Justice Taiwo Olatokun of the Lagos State High Court in Ikeja will, on May 27, 2024, hear the N20m suit filed by Marketing Edge Publications Limited against the National Institute of Marketing of Nigeria.

The suit, marked ID/10977GCMN/2024, also named the institute’s president, Idorenyen Enang, as a respondent.

Filed through the firm’s lawyer, Felix Akinsola, the claimant sought a perpetual injunction against the first respondent and its officers, restraining them from further threats and harassment of any form, either through the use of the Nigerian Police Force or any other security agencies.

It also asked the court for “an order of perpetual injunction restraining the second respondent either by himself, his officers, any person acting for and on his behalf or through any office he may occupy, either now or at any time in future, from further threat and harassment of any form and publishing and or making libellous and defamatory statements towards the claimant and or any person, natural or non-natural associated with it.”

The claimant further sought an order of perpetual injunction restraining the first respondent, its officers, and other persons acting for and on behalf of the respondents from continuing with the alleged libellous publication.

Additionally, the claimant demanded N20m as damages for assault on its reputation and a retraction in its entirety of the alleged defamatory statements made by the institute in a public notice made by the National Institute of Marketing of Nigeria in The PUNCH of Friday, November 24, 2023.
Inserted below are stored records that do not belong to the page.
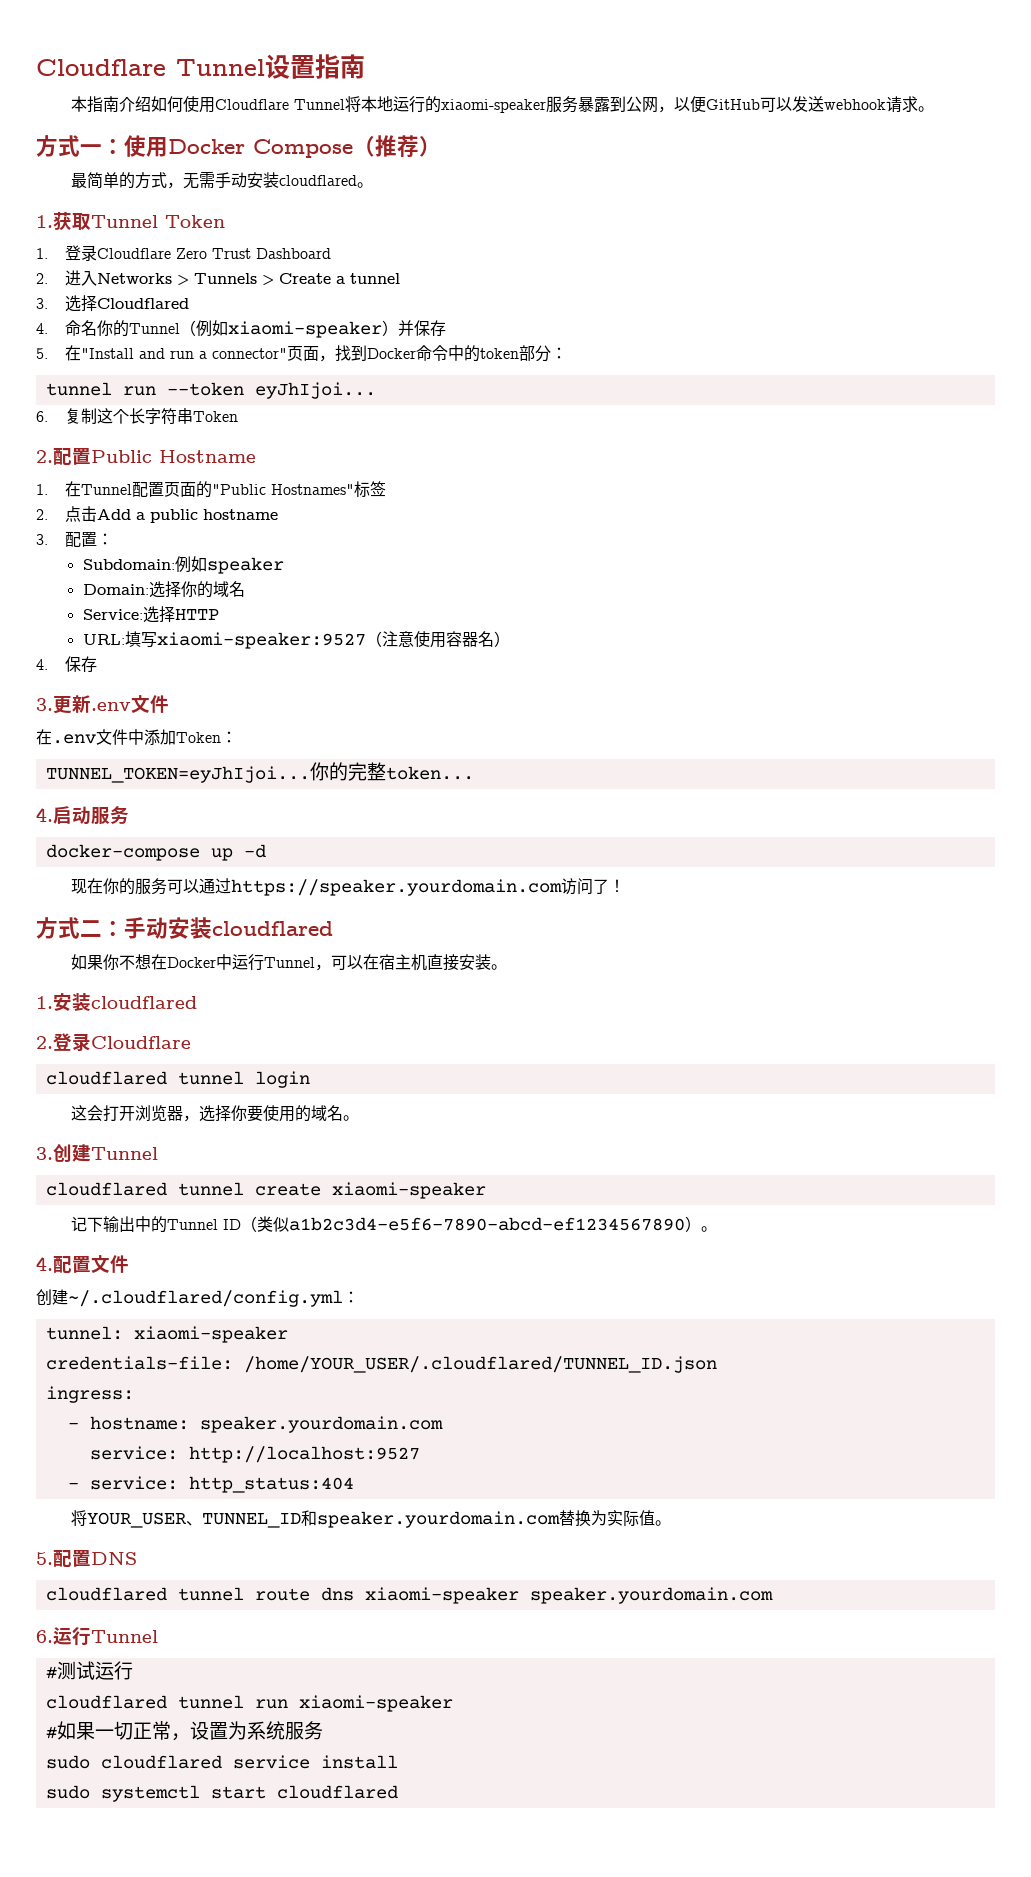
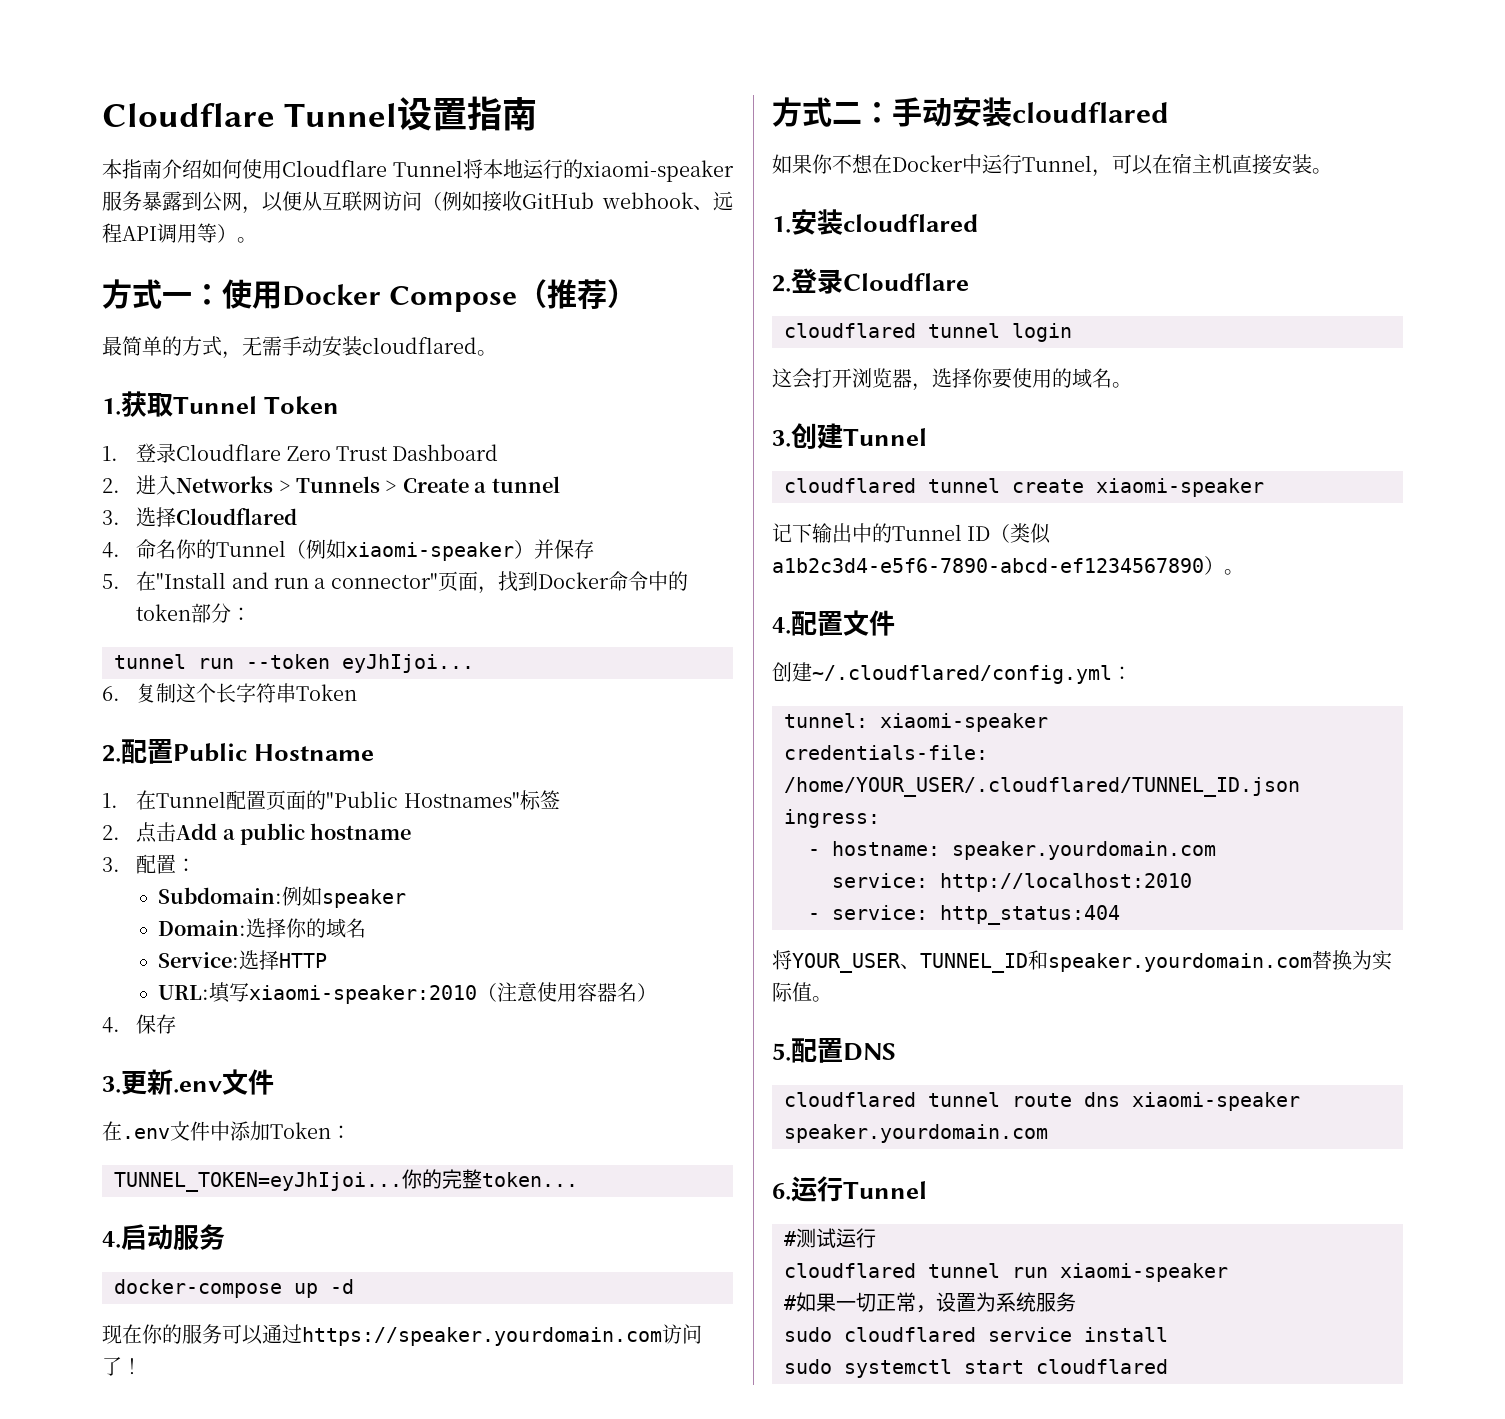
- 本指南介绍如何使用Cloudflare Tunnel将本地运行的xiaomi-speaker服务暴露到公网，以便GitHub可以发送webhook请求。
+ 本指南介绍如何使用Cloudflare Tunnel将本地运行的xiaomi-speaker服务暴露到公网，以便从互联网访问（例如接收GitHub webhook、远程API调用等）。
- URL:填写xiaomi-speaker:9527（注意使用容器名）
+ URL:填写xiaomi-speaker:2010（注意使用容器名）
- service: http://localhost:9527
+ service: http://localhost:2010

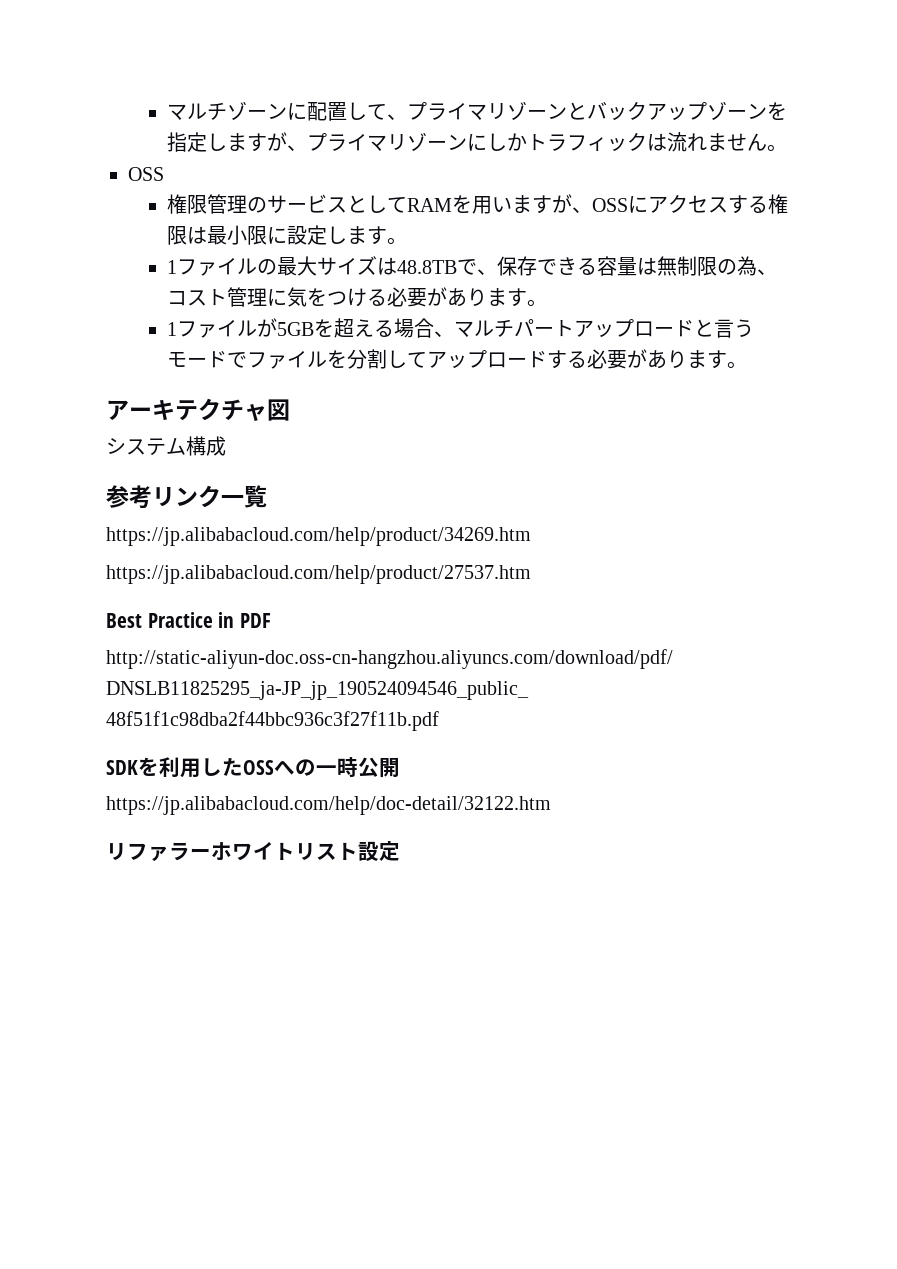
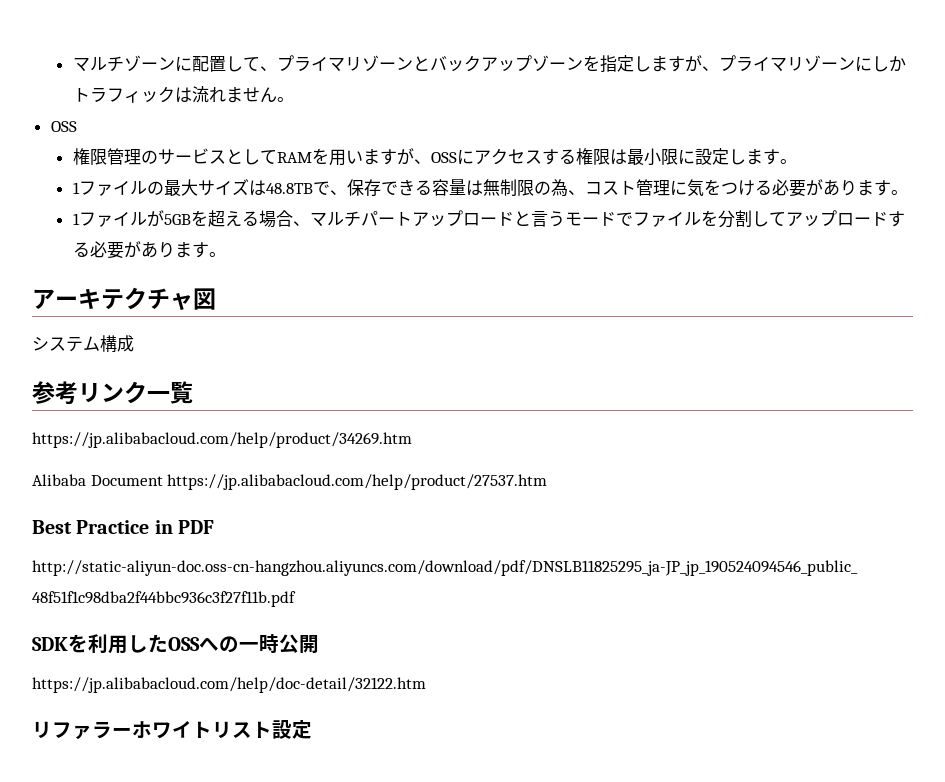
- https://jp.alibabacloud.com/help/product/27537.htm
+ Alibaba Document https://jp.alibabacloud.com/help/product/27537.htm

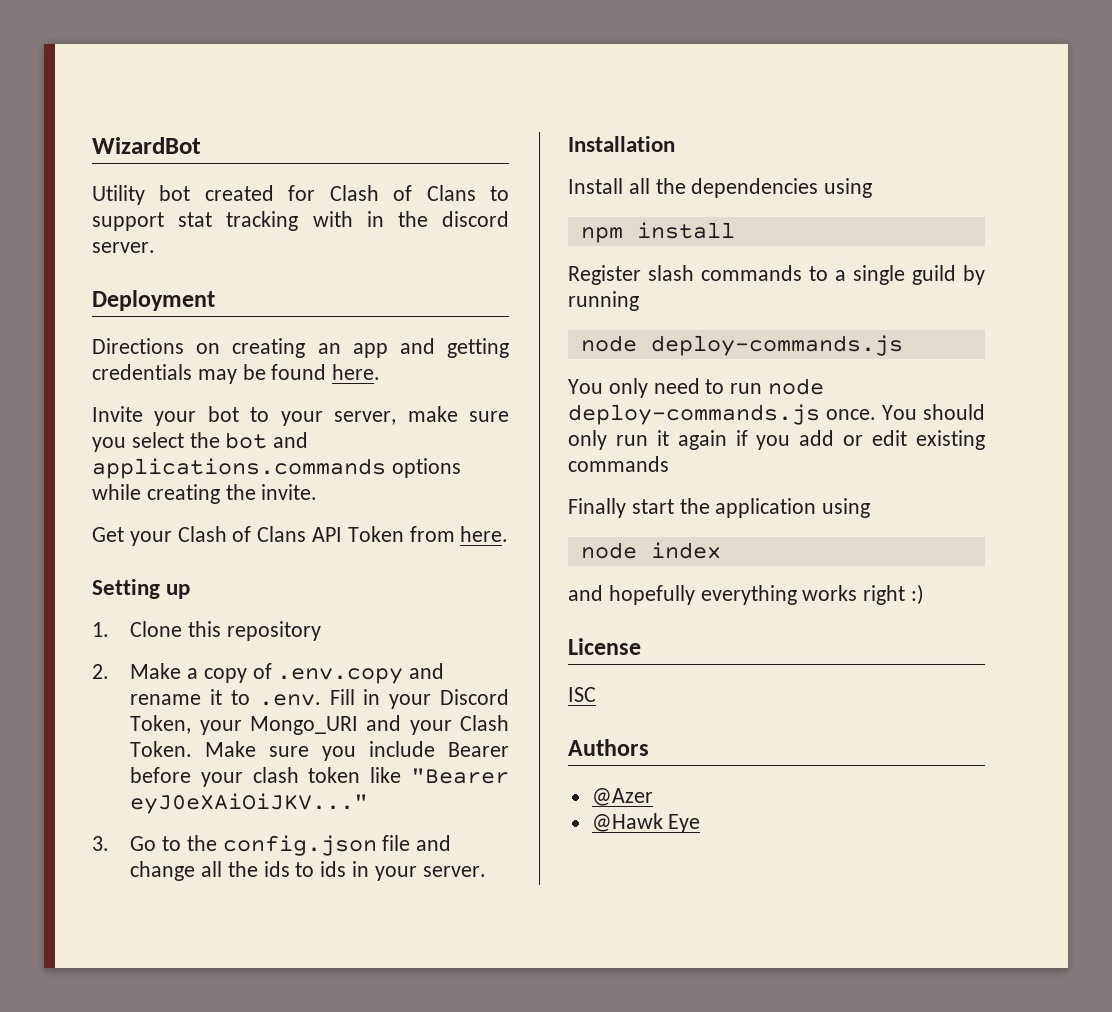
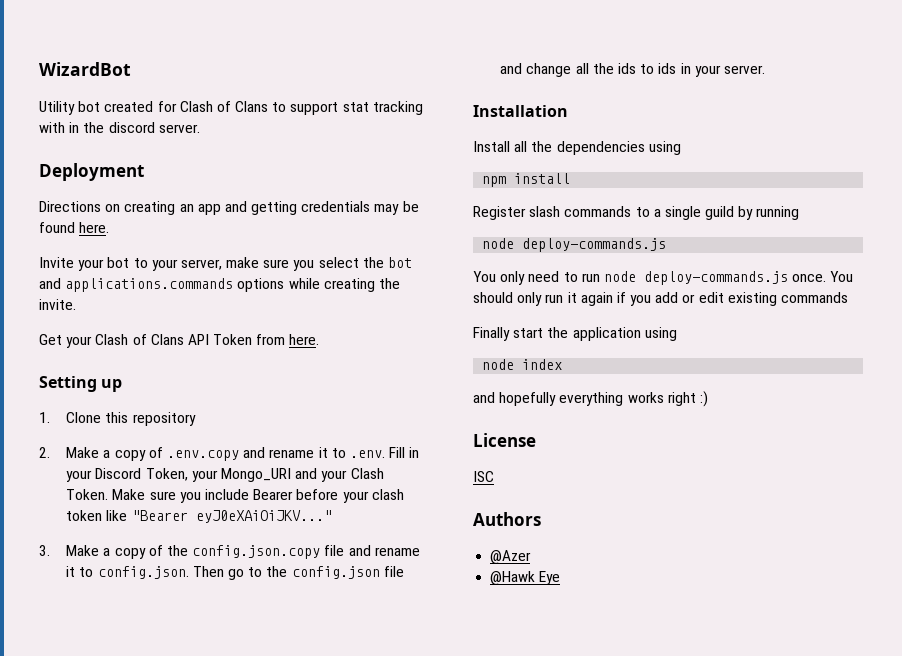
- 3. Go to the config.json file and change all the ids to ids in your server.
+ 3. Make a copy of the config.json.copy file and rename it to config.json. Then go to the config.json file and change all the ids to ids in your server.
The claimant also asked for an apology by the institute, to be published in four national dailies, stating unequivocally that “the claimant is not in breach of any laws in its ordinary course of business, and that the claimant is well within its right to carry on its business and that the general public, companies, corporations and individuals are free to relate and contract with the claimant without hesitation and or fear of any kind.”

It asked the court that the first respondent should also state in the apology that the claimant “is an upstanding and respected corporate body carrying on business within the ambit of its objectives.”

In its 36-point statement of claim, the claimant averred that the institute, by the publication, had embarked on a witch-hunt with a determination to undermine the efforts and reputation of the claimant to discredit and harm its reputation.